I came acroos this dataset from Kaggle and I think it could be a good starting point for customer segmentation project. The description of the attributes can be found on the aforementioned Kaggle platform.

The first part of this article would be focusing on data visualization whereas the second part would be more oriented towards cluster analysis and customer ranking. I would be using R for this experiment. Let’s dive in.

Data import

First, load the required R library packages.

library(tidyverse)  # Multiple packages for data analysis
library(visdat) # visualize missing values
library(mice) # multiple imputation of missing values
library(knitr) # for tidy table display
library(GGally) # for scatter plot matrix
library(ggmosaic) # mosaic plot
library(reshape2) # data wrangling
library(ggforce) # for parallet set plots

Next, load the downloaded data into R workspace.
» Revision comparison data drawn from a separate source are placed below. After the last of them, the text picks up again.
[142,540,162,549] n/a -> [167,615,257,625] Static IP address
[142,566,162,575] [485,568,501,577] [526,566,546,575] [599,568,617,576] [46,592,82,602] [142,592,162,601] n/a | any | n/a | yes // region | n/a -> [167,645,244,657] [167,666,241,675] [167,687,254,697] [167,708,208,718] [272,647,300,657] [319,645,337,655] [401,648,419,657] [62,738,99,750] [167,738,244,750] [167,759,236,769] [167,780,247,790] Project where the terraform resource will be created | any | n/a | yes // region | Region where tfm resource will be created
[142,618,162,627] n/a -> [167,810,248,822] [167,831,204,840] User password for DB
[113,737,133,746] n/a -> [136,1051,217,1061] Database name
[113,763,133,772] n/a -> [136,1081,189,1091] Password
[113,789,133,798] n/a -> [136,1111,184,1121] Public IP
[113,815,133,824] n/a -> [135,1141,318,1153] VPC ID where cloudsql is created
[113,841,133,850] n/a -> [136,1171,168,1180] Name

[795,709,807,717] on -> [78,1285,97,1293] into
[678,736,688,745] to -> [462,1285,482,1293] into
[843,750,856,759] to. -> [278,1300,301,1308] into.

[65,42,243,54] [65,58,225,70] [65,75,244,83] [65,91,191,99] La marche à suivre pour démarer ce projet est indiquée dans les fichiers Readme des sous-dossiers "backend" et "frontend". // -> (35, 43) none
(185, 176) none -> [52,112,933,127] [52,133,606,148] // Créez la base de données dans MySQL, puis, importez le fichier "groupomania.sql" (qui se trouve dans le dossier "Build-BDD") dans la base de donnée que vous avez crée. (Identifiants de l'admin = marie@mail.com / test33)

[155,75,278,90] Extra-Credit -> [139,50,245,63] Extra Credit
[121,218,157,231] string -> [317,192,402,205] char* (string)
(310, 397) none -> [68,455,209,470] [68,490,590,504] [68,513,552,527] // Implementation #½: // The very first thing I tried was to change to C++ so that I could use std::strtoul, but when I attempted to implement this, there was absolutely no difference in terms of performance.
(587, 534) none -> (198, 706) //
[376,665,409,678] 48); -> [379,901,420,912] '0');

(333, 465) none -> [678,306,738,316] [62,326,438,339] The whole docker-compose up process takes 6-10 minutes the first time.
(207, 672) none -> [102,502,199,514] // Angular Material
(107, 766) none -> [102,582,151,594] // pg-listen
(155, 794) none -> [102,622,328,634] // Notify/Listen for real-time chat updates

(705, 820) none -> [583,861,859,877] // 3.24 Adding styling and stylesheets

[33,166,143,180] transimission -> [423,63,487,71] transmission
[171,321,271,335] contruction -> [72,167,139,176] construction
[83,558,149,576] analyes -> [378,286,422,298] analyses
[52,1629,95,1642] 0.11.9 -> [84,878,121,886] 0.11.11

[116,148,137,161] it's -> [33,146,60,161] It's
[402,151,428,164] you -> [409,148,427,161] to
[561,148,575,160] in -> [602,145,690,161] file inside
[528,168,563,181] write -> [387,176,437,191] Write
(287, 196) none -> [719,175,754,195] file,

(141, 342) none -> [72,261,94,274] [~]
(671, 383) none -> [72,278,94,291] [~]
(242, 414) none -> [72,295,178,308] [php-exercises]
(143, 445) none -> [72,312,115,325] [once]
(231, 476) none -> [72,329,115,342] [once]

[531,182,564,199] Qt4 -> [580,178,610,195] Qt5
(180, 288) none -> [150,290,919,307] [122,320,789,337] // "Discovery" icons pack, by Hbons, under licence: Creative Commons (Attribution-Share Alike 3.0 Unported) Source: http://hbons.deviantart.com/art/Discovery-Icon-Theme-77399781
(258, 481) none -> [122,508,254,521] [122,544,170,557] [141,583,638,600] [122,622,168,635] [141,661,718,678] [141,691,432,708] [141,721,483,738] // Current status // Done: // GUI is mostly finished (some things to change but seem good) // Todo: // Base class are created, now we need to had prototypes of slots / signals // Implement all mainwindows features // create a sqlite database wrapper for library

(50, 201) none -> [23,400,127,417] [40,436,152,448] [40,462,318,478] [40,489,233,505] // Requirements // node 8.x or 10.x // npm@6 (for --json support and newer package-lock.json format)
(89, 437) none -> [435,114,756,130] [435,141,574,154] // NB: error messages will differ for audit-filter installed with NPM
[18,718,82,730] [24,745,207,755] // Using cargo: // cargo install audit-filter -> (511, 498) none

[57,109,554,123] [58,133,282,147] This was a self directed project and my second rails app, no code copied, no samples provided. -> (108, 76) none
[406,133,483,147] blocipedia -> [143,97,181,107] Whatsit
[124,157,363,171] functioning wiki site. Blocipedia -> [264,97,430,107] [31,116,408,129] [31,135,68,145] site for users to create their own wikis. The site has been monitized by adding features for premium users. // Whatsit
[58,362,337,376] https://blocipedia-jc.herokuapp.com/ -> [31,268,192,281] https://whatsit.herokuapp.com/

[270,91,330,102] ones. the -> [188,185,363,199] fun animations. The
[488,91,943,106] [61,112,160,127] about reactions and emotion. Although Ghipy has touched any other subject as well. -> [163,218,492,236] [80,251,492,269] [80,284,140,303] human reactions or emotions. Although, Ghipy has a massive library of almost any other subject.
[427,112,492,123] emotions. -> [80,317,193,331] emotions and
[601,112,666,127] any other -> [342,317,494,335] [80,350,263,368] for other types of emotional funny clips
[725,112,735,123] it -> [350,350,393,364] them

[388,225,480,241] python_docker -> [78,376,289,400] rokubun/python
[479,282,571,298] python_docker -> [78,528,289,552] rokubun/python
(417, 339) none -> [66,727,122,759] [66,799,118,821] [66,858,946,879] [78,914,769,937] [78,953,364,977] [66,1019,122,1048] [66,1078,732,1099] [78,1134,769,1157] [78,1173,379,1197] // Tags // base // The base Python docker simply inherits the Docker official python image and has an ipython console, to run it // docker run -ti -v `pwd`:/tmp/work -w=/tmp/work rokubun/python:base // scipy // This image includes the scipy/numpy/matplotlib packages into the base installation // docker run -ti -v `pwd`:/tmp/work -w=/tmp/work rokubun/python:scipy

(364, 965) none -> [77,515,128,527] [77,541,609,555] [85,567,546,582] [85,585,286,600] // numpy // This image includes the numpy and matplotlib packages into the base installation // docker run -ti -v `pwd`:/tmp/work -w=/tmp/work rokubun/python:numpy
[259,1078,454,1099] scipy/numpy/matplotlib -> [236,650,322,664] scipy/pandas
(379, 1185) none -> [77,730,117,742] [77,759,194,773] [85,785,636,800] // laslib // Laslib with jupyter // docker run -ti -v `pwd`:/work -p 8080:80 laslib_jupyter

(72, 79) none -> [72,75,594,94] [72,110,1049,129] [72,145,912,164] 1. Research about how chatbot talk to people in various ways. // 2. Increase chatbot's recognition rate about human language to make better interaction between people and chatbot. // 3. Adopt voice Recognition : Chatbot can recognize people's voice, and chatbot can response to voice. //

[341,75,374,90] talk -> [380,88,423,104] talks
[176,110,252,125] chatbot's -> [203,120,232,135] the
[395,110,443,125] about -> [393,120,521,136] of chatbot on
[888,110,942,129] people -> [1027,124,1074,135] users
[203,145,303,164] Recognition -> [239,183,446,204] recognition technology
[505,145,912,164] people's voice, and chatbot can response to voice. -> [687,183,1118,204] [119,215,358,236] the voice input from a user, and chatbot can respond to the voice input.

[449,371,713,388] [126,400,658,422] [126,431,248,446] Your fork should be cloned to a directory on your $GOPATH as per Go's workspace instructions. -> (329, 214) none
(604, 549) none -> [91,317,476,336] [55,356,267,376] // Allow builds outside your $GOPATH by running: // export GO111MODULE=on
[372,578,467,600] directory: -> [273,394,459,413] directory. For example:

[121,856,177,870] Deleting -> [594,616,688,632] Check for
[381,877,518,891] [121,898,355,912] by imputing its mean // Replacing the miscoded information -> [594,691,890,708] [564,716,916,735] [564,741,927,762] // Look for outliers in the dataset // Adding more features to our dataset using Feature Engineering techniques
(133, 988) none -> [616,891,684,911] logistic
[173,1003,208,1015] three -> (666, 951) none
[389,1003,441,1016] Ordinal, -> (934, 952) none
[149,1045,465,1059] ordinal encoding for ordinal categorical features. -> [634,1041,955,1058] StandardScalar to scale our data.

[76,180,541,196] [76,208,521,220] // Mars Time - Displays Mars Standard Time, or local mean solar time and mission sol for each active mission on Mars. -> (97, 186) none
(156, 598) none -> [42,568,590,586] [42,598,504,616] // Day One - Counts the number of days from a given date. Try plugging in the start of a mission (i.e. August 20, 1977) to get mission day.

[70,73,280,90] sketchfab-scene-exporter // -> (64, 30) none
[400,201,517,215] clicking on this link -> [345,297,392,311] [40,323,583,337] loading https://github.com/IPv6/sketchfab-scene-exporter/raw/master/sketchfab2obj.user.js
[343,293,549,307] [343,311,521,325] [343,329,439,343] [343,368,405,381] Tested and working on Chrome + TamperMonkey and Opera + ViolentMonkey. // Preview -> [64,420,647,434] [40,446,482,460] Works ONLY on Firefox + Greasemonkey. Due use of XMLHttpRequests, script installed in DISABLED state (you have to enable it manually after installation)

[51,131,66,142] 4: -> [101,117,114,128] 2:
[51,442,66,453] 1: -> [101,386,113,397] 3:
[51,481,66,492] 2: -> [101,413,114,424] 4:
# Set the working directory to where the data file is located
setwd("~/ml projects/customer segmentation")
cust_data = read.csv("marketing_campaign.csv", sep = "\t")

There are 29 columns (variables) and 2240 rows (observations) as shown in the output below. Each row corresponds to a customer.

cust_data %>% str()
summary(cust_data)
Internal structure of customer data.
Statistical summaries of some of the attributes (the full output can be found on RPubs).

Based on output of the summary() function, there are a few interesting things to take note:

  • There are NA's (missing values) for Income feature.
  • Most of the numerical features portrayed positive skewness.
  • Feature like ID is probably not useful as it does not encode any information about a customer. I will keep it in the DataFrame variable but not gonna use it for any subsequent analysis.
  • Feature like Z_CostContact and Z_Revenue are not useful attributes as they have zero variance.
  • Some feature engineering is required for feature like Dt_Customer and as they are not stored in the correct data types. This will be performed in the subsection below. Year_Birth can be transformed into more intuitive attribute like age of customer.
  • Feature restructuring from character to factor for features such as Education and Marital Status.

Feature engineering

Removal of zero variance variables

cust_data_copy = cust_data
cust_data = subset(cust_data, select = -c(Z_CostContact, Z_Revenue))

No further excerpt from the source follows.